(Material supplied begins)

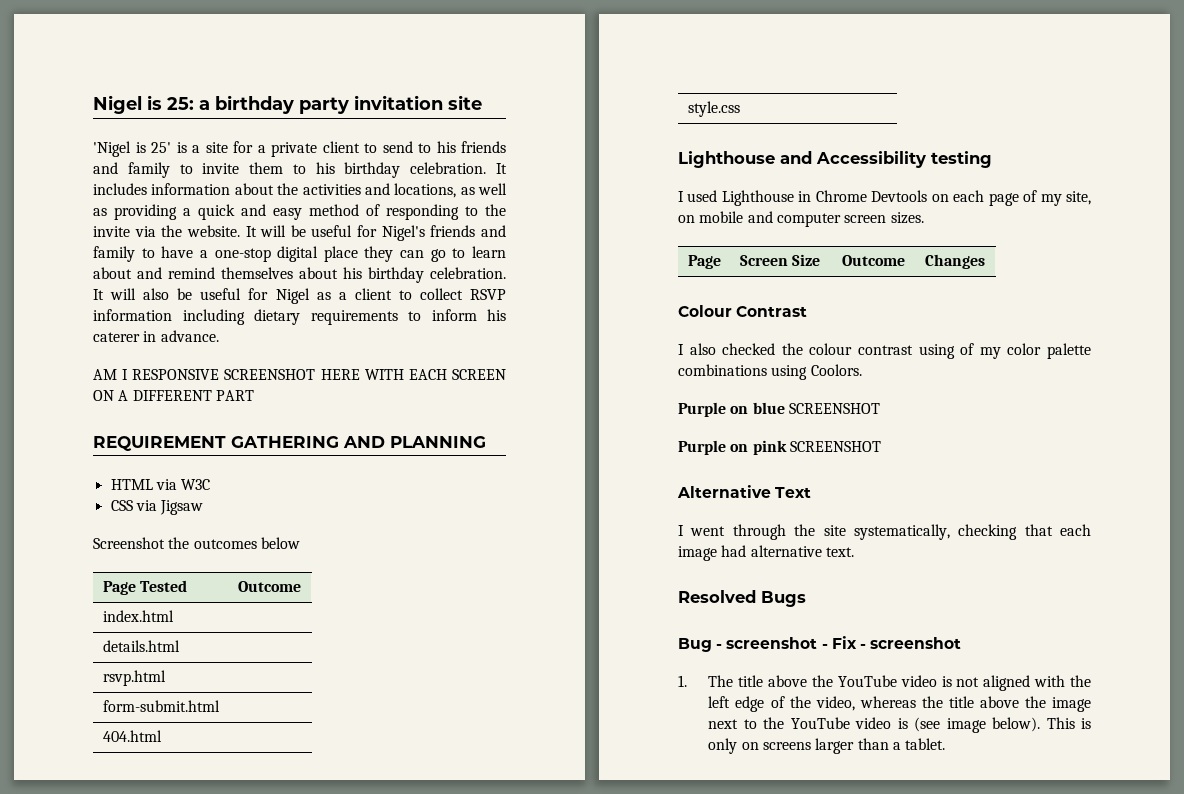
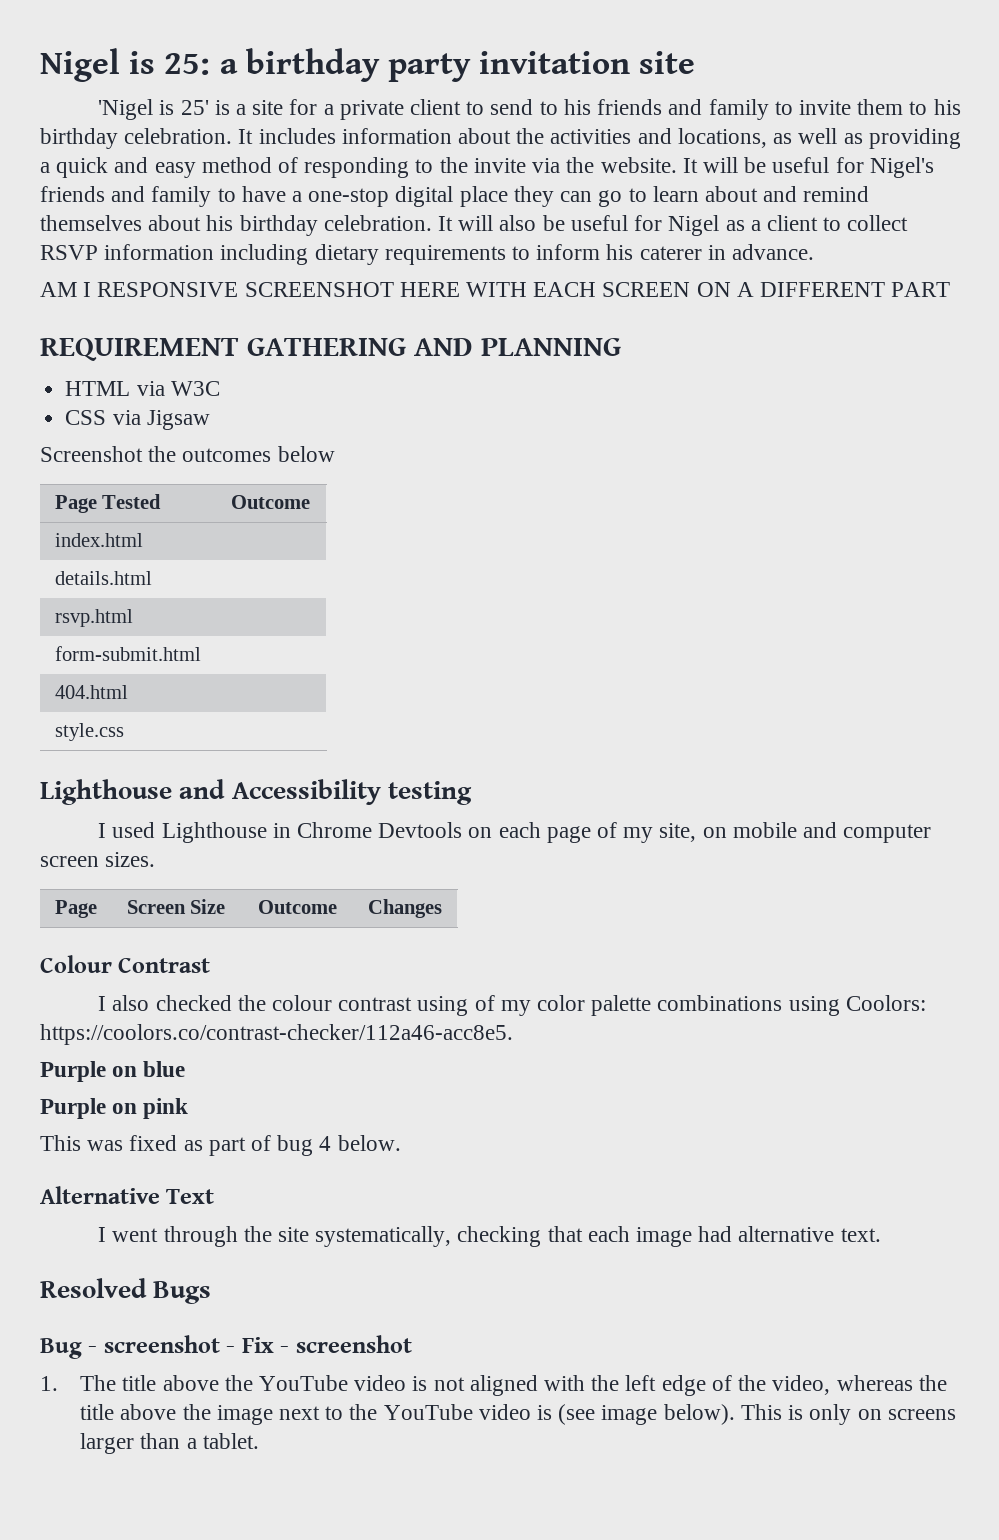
- I also checked the colour contrast using of my color palette combinations using Coolors.
+ I also checked the colour contrast using of my color palette combinations using Coolors: https://coolors.co/contrast-checker/112a46-acc8e5.
- Purple on blue SCREENSHOT
+ Purple on blue
- Purple on pink SCREENSHOT
+ Purple on pink
+ This was fixed as part of bug 4 below.

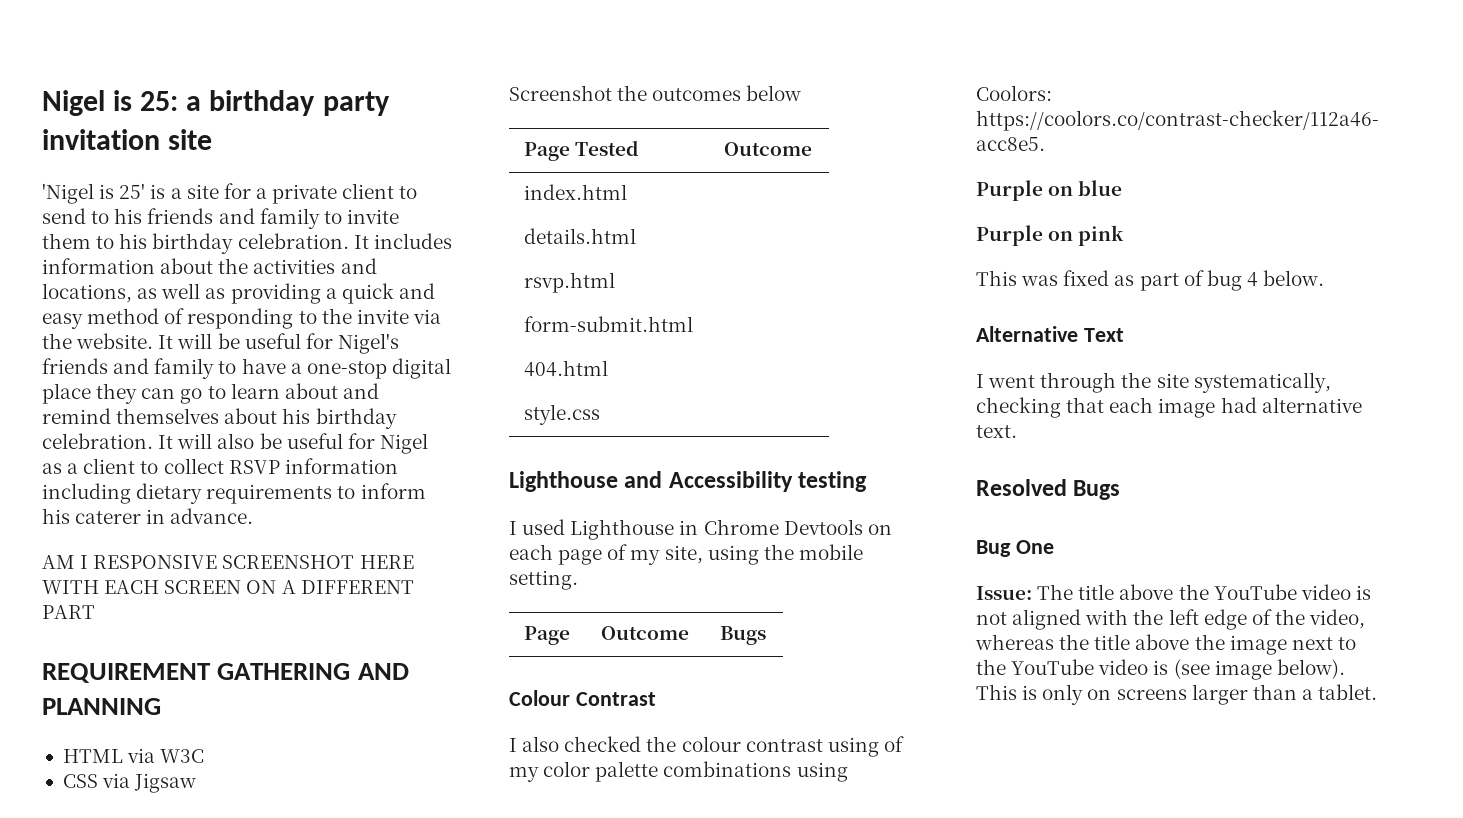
- I used Lighthouse in Chrome Devtools on each page of my site, on mobile and computer screen sizes.
- Page | Screen Size | Outcome | Changes
+ I used Lighthouse in Chrome Devtools on each page of my site, using the mobile setting.
+ Page | Outcome | Bugs
- Bug - screenshot - Fix - screenshot
- 1. The title above the YouTube video is not aligned with the left edge of the video, whereas the title above the image next to the YouTube video is (see image below).
+ Bug One
+ Issue: The title above the YouTube video is not aligned with the left edge of the video, whereas the title above the image next to the YouTube video is (see image below).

(Material supplied ends)

→ **Task prompt**: When a line contains the string "Purple", copy it from the records.

→ **Task solution**:
- Purple on blue SCREENSHOT
+ Purple on blue
- Purple on pink SCREENSHOT
+ Purple on pink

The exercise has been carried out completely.